NIH officials told GAO the EcoHealth research on bat coronaviruses wasn't covered by the framework because there was no evidence they infected humans and the experiments "were not anticipated to increase the virulence or transmissibility of these viruses in humans."

GAO did not consult EcoHealth on NIH claims that it "did not adequately monitor the activities of its subawardees," the nonprofit said in response to the report. EcoHealth previously shared the record of its 2018 submission to NIH disclosing that WIV accidentally enhanced a bat coronavirus, contradicting an official's claim to Congress that EcoHealth hid the accident for years.

Yale University epidemiologist Harvey Risch pointed Just the News to a mystery about NIH-funded research on bat coronaviruses by University of North Carolina researchers that collaborated with WIV: how the research published in late 2015 and early 2016 escaped the 2014-2017 funding pause.

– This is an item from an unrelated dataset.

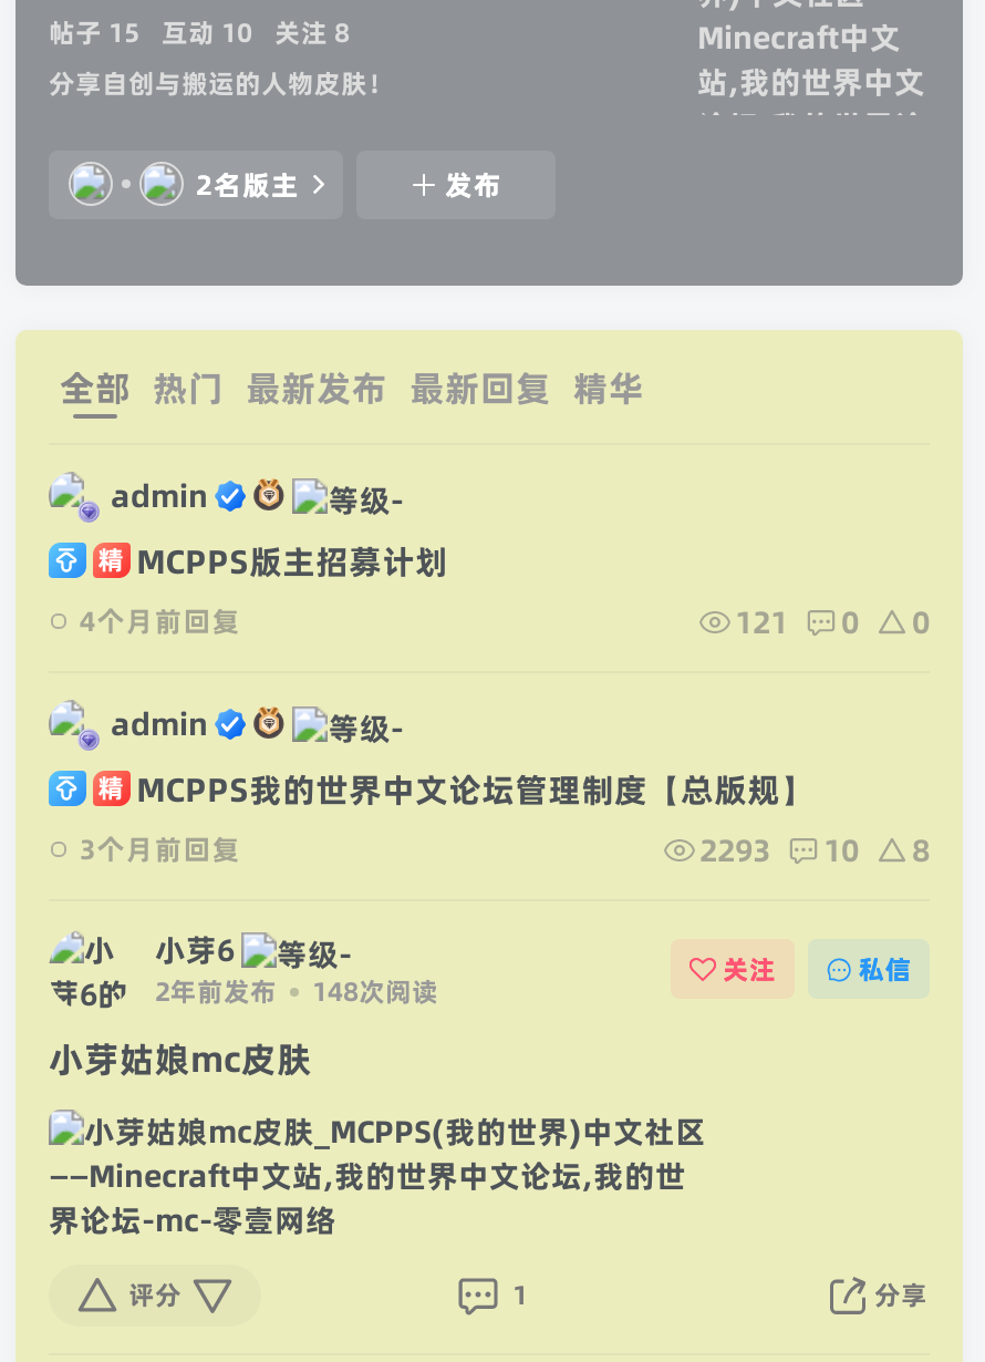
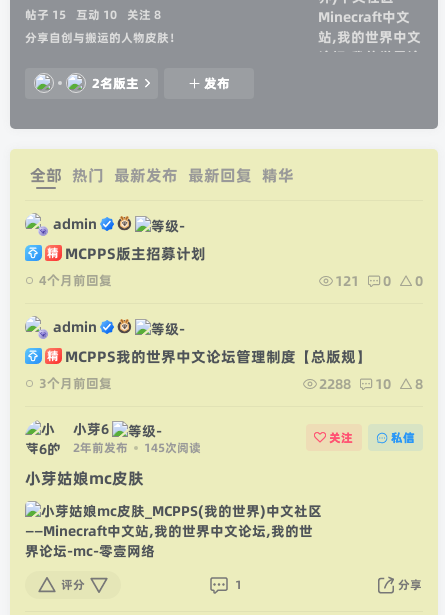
[699,827,930,871] 2293 10 8 -> [319,374,423,394] 2288 10 8
[155,972,438,1010] 2年前发布 148次阅读 -> [73,439,201,456] 2年前发布 145次阅读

The Nature Medicine paper "A SARS-like cluster of circulating bat coronaviruses shows potential for human emergence" discloses funding from NIH and EcoHealth among other sources. "Experiments with the full-length and chimeric SHC014 recombinant viruses were initiated and performed before the GOF research funding pause and have since been reviewed and approved for continued study by the NIH," according to the paper.

The Proceedings of the National Academy of Sciences paper "SARS-like WIV1-CoV poised for human emergence" only mentions federal funding, not EcoHealth. Noting the research was initiated before the pause, it says "Continuation of these studies was requested, and this has been approved by the NIH."

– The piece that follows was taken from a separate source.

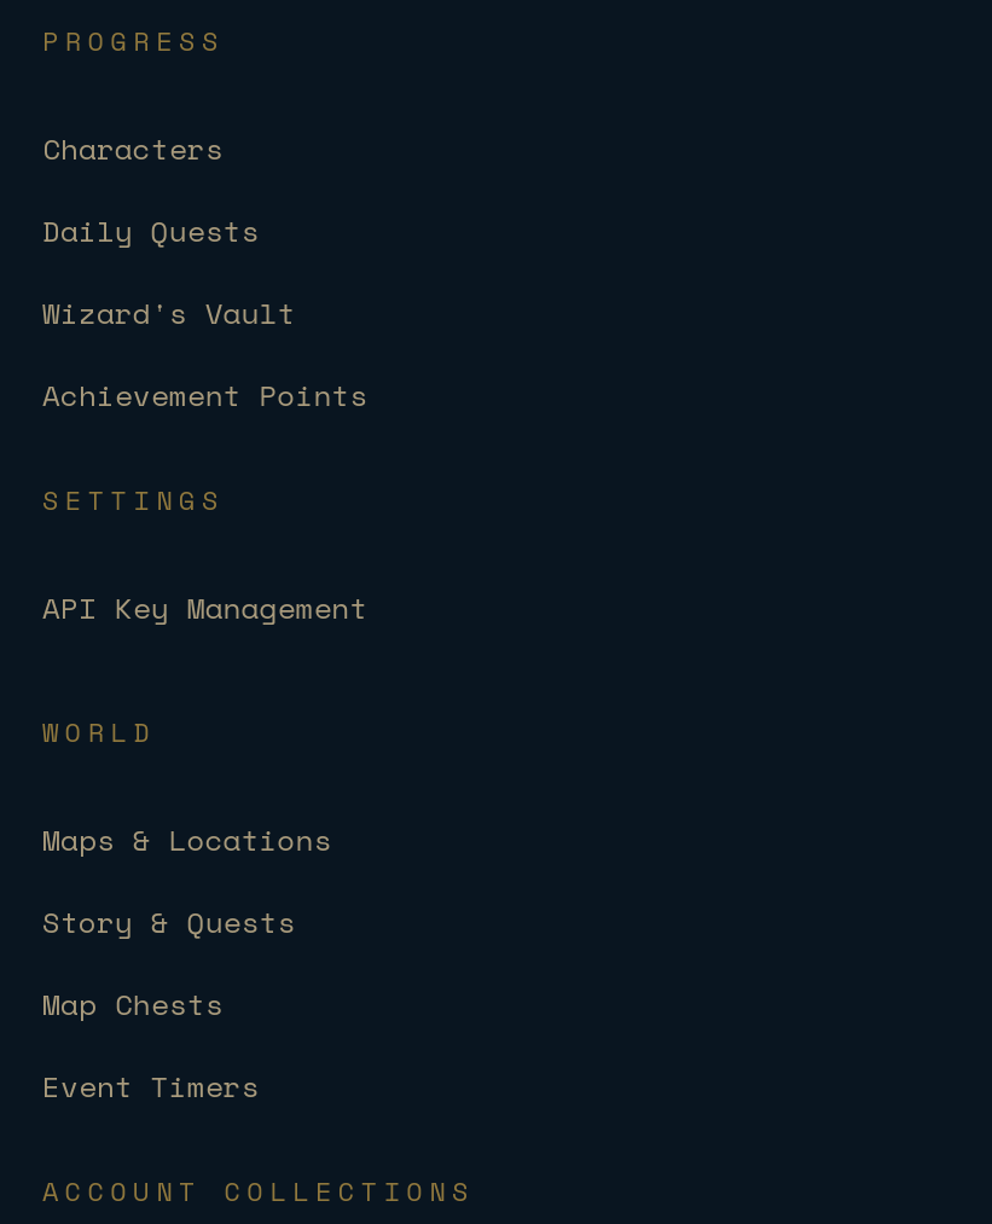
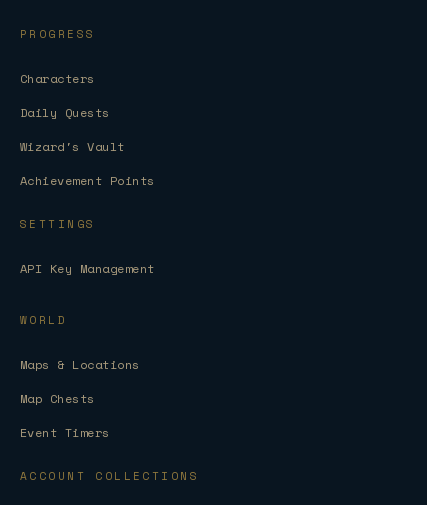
[42,901,295,942] Story & Quests -> none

The P3CO committee didn't exist during the funding pause, and a predecessor framework specifically applied to research that could generate "highly pathogenic avian influenza H5N1 viruses" transmissible to mammals.

But a Feb. 1, 2020 email to then-NIAID Director Anthony Fauci, cited by then-House Judiciary Committee ranking member Jim Jordan (R-Ohio) in a 2021 op-ed, suggests the P3 framework may have informally existed during the pause.

Reviewing a paper that said NIH had "reviewed and approved" experiments conducted before the pause, Fauci's deputy Hugh Auchincloss said he was confused because he was "sure that no coronavirus work has gone through the P3 framework."

HHS didn't answer a request for its response to the Feb. 13 letter or what process, if any, NIH used to approve the continuations. NIH didn't answer queries either.

Just the News reached out to NIH program officers who might have played a role in the approvals at the time. Two emails bounced back, and the other addressees didn't respond. Among the latter is Erik Stemmy, previously identified as EcoHealth President Peter Daszak's NIH handler

The corresponding authors on the papers, Vineet Menachery and Ralph Baric, didn't respond to queries. Both were at UNC at the time, and Baric is known for his direct collaboration with WIV. Menachery, now at the University of Texas Medical Branch, is identified in a recently revealed Slack conversation with another alum of Baric's lab. 

The University of Maryland's Matthew Frieman told Menachery about a "long conversation" with Baric about the latter's in-person meeting with Fauci in February 2020, where Baric discussed "the outbreak and chimeras." Frieman said Baric "wasn't amused" when "I joked about his link to WIV."